Tom Fox recently wrote a post for the FCPA Blog about allegations that Shell made a £1.1 billion ($1.42 billion) payment for an oil field license in Nigeria, with half the money ending up in a company owned by a Nigerian government official.

Having initially denied any wrongdoing, incriminating emails leaked to the staff at advocacy group Global Witness prompted Shell to claim there was a commercial impasse that could only be breached by their dealing with the company concerned.

Maintaining its innocence, Shell stated that it had done nothing wrong and this was a matter for the Nigerian government over how it chose to apportion the license fee.

Whether these payments amount to corruption by a major oil company remains to be seen. What is clear is that this is precisely the sort of development that I have commented upon and predicted previously, when considering the SEC Rule, repealed by the U.S. Senate in February of this year.

The Extractive Industries Disclosure Rule — adopted in 2012 and finalized in 2016 —  was intended to force those companies in the industry to disclose any payments over $100,000 made to foreign governments. The rule was set to go into effect in 2018.

My concerns about its repeal were simple. Energy companies might recommence the sort of under-the-table-payments that many in law enforcement had fought to prevent, and that we hoped had been substantially confined to a darker past.

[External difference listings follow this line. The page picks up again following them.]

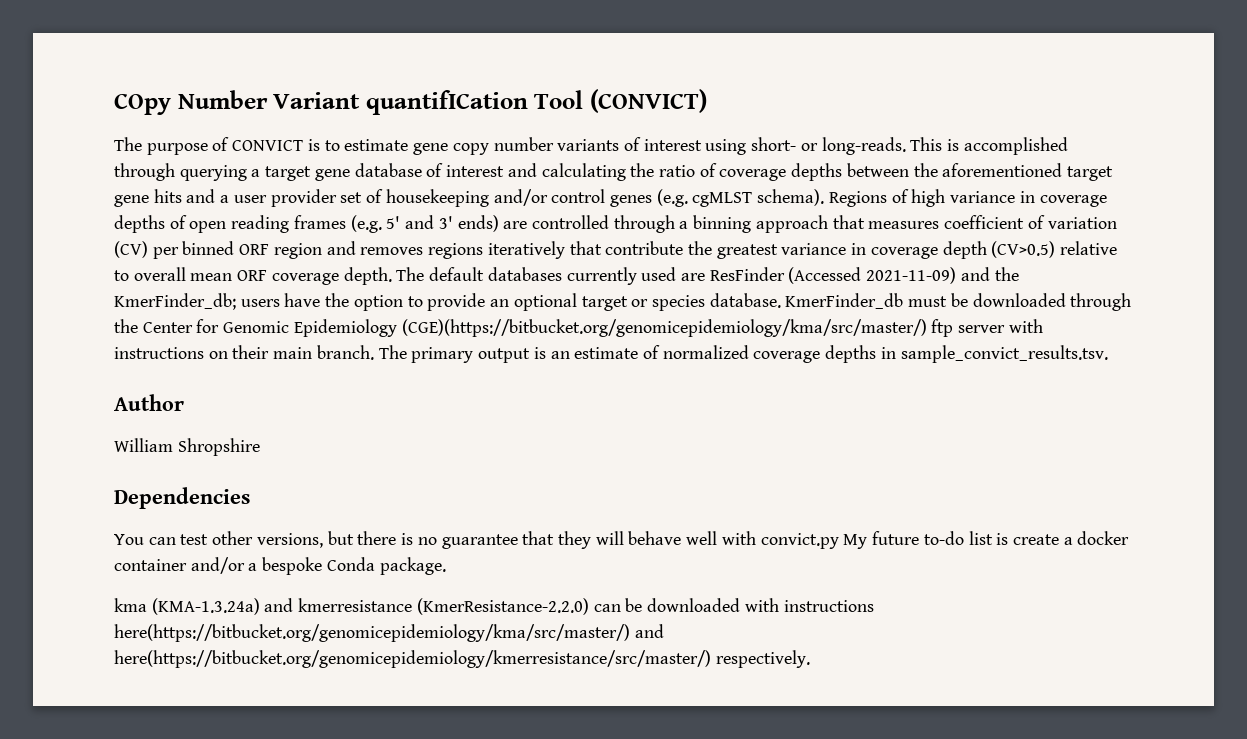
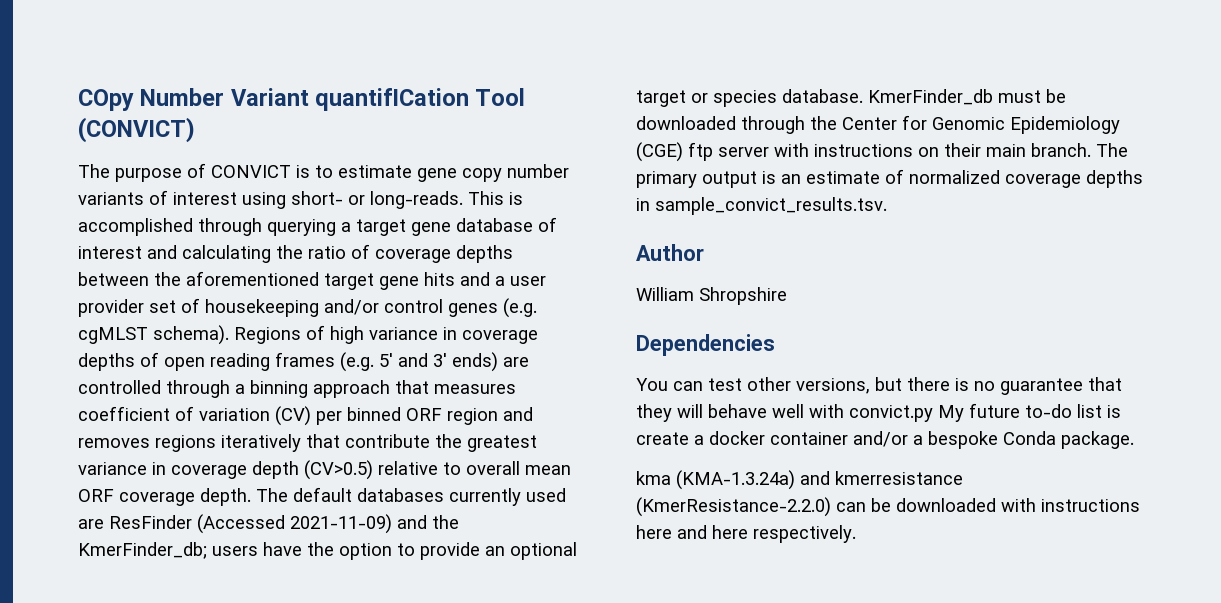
[401,319,927,337] (CGE)(https://bitbucket.org/genomicepidemiology/kma/src/master/) -> [636,142,683,162] (CGE)
[114,624,664,642] [114,650,711,668] here(https://bitbucket.org/genomicepidemiology/kma/src/master/) and here(https://bitbucket.org/genomicepidemiology/kmerresistance/src/master/) -> [636,525,748,539] here and here

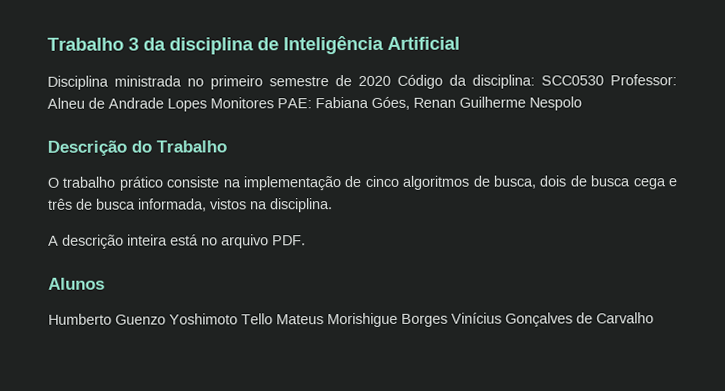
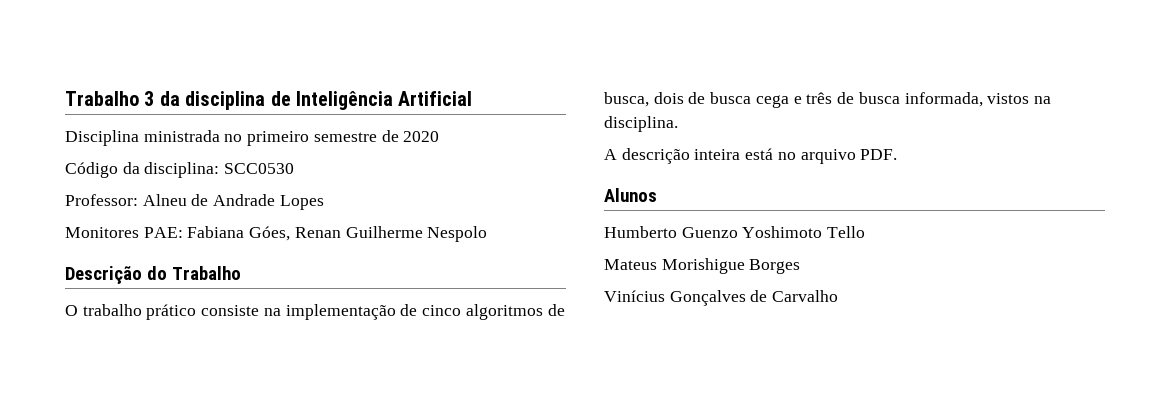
(391, 81) none -> (440, 136) //
(604, 80) none -> (295, 168) //
(207, 105) none -> (324, 202) //
(273, 319) none -> (866, 232) //
(448, 320) none -> (801, 266) //

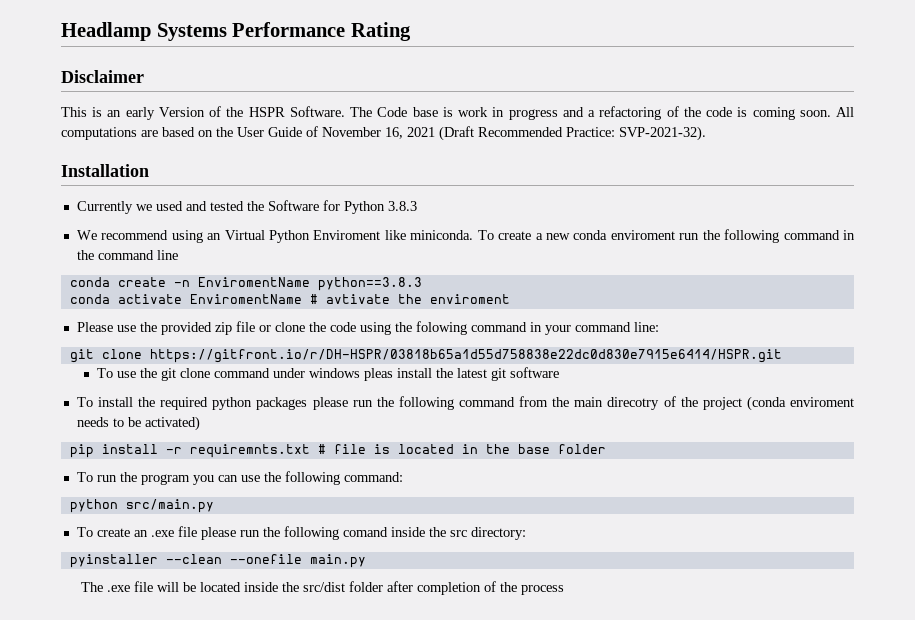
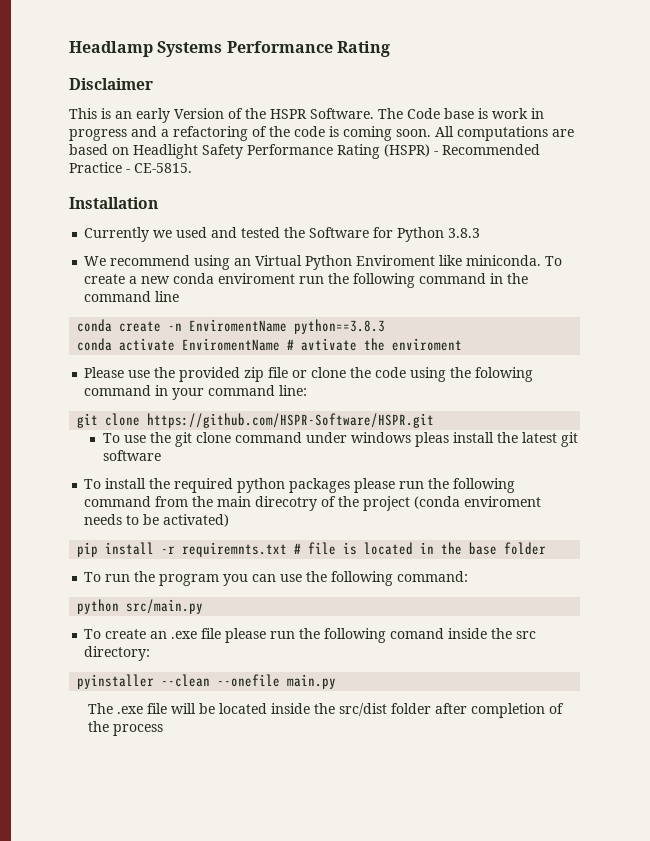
[216,126,706,141] the User Guide of November 16, 2021 (Draft Recommended Practice: SVP-2021-32). -> [133,144,540,159] [69,162,192,173] Headlight Safety Performance Rating (HSPR) - Recommended Practice - CE-5815.
[149,349,782,363] https://gitfront.io/r/DH-HSPR/03818b65a1d55d758838e22dc0d830e7915e6414/HSPR.git -> [147,413,435,428] https://github.com/HSPR-Software/HSPR.git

The Shell/Nigeria story seems a classic case in point and indicative of the type of situations we could be returning to with much greater frequency with the abandonment of the SEC rule.

Natural resources like oil belong to “the State,” in this instance the people of Nigeria. So why was license money allegedly “re-allocated” to a company owned by a Nigerian government official? These diversions of revenue are extremely damaging to developing nations. They hold back growth and impact directly upon the poorest of people who should be benefiting from oil exploration and the revenue it generates. The $700 million in question could have been used to build hospitals — part of an infrastructure that supports those unable to fend for themselves.

Any form of corruption blights a society. Those engaging in it not only let themselves, their corporations, and their nations down, but are hammering nails into the coffins of those who may die needlessly due to shortages of medication or food needed to sustain them and their families (not to mention other areas of failing public services and infrastructure).

This is not being melodramatic. The impact of corruption (especially Grand Corruption) cannot be overstated. The United Nations and other organizations dedicated to improving life for the global poor are struggling to convince governments of the damage being wreaked on countries criminally exploited by corrupt leaders and big business.

The decision to abandon the Extractive Industries Disclosure Rule is likely to fuel corruption. Without the rule, we are potentially opening up the floodgates for big business to return to the “good old days” when tax-deductible backhanders were an everyday occurrence, especially when doing business with developing nations.


Martin Kenney, pictured above, is Managing Partner of Martin Kenney & Co., Solicitors, a specialist investigative and asset recovery practice based in the BVI and focused on multi-jurisdictional fraud and grand corruption cases |@MKSolicitors.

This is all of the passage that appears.